As in the previous session, the resulting maps are influenced by the geographical weighting applied, which is largely determined by the bandwidth. There is no definitive answer for selecting the optimal bandwidth, though automatic selectors, such as those based on cross-validation, can help guide the choice (e.g. bw.gwr(mn_no_school_prop ~ 1, data = sa_municipality_sp, adaptive = TRUE, kernel = "bisquare", longlat = TRUE)). If you were to run the code above on our current variables, the automatic procedure suggests to consider rather large bandwidths. This suggests that the area we are analysing could be too extensive for detailed local analysis.

4.3 Geographically weighted correlation

We can also decompose bivariate relationship by geographical areas. For instance, we can compare the global correlation and break down to what extent the association between two variables is consistent over space. Let us first look at the association between our mn_no_school_prop and mn_avg_age variables:

R code

# bivariate plot
plot(sa_municipality$mn_no_school_prop, sa_municipality$mn_avg_age, xlab = "No schooling",
    ylab = "Average Age")

Figure 4: Scatterplot between the `mn_no_school_prop` and `mn_avg_age` variables.

R code

# correlation
cor(sa_municipality$mn_no_school_prop, sa_municipality$mn_avg_age)

[1] -0.5705525

Figure 4 and the Pearson correlation coefficient suggests a moderate negative association between the proportion of people without schooling an the average age at the municipal level.

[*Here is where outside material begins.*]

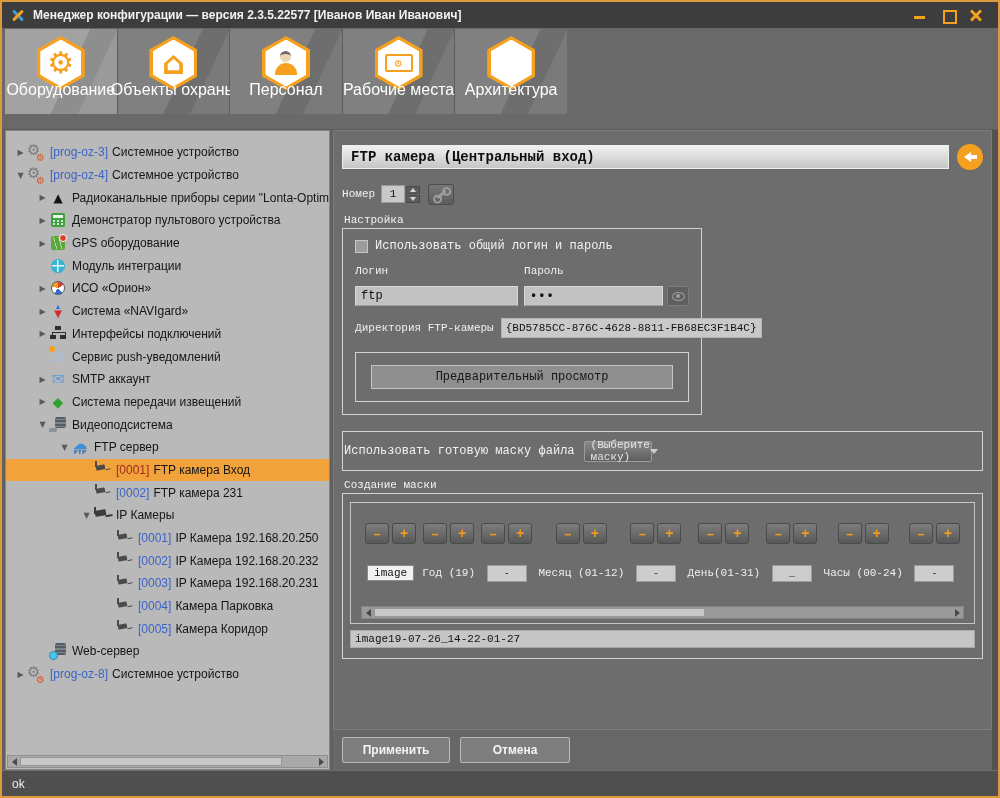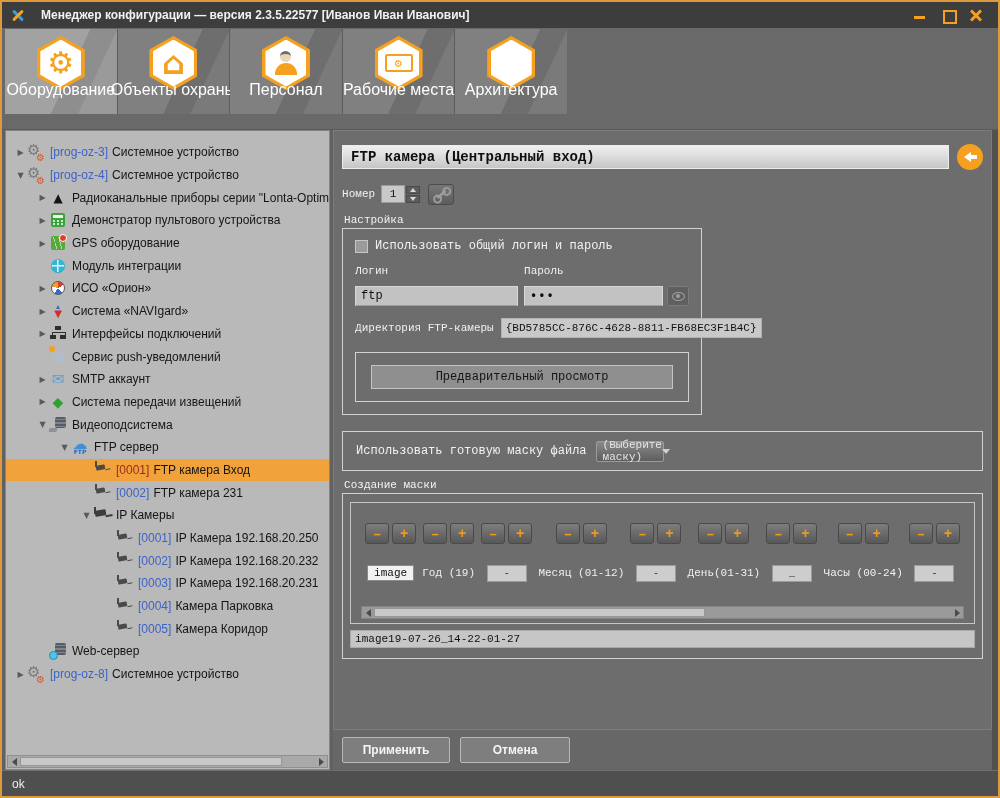"Менеджер конфигурации — версия" .title-text { margin-left: 8px -> none }
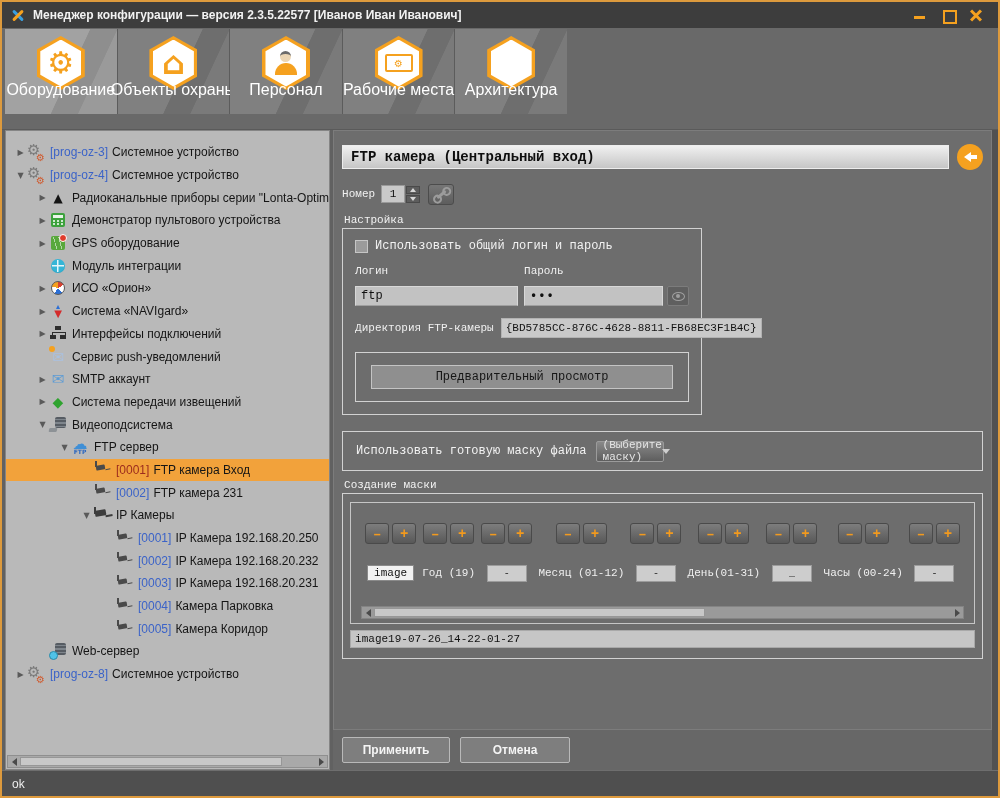"Использовать готовую маску файла" .mask-select-panel { padding: 0 13px -> 0 1px }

Sometimes heteroscedasticity is indicative of a geographically varying relationship and it is worth considering calculating a geographically weighted correlation.

Using the same bandwidth as before, we can derive a localised correlation as follows:

R code

# geographically weighted statistics: correlation
sa_gwss_cor <- gwss(sa_municipality_sp, vars = c("mn_no_school_prop", "mn_avg_age"),
    bw = 25, kernel = "bisquare", adaptive = TRUE, longlat = TRUE)

We can now extract the values and bind these back to our original sf object:

R code

# extract correlation
sa_municipality$mn_noschool_age_cor <- sa_gwss_cor$SDF$Corr_mn_no_school_prop.mn_avg_age

# inspect
summary(sa_municipality$mn_noschool_age_cor)

    Min.  1st Qu.   Median     Mean  3rd Qu.     Max. 
-0.90804 -0.71461 -0.63113 -0.58882 -0.48593 -0.01354

The summary shows that there indeed seems to be variation of this relationship across the country, with the local Pearson correlation ranging from very weak to very strong, althoug the direction seems to be consistent. Of course, we can map this in the usual way:

R code

# shape, polygons
tm_shape(sa_municipality) +
  # specify column, classes
  tm_polygons(
    col = "mn_noschool_age_cor",
    n = 5,
    style = "jenks",
    title = "Local Correlation"
  )

Figure 5: Local correlation values `mn_no_school` and `mn_avg_age` variable.

What the map does not tell us is whether the correlations are significant. We can test for this using a Monte Carlo simulation:

R code

# test for significance, only select relevant column
sa_gwss_cor_sig <- gwss.montecarlo(sa_municipality_sp, vars = c("mn_no_school_prop",
    "mn_avg_age"), bw = 25, kernel = "bisquare", adaptive = TRUE, longlat = TRUE) |>
    as_tibble() |>
    select(Corr_mn_no_school_prop.mn_avg_age)

# replace names
names(sa_gwss_cor_sig) <- "mn_no_school_age_cor_p"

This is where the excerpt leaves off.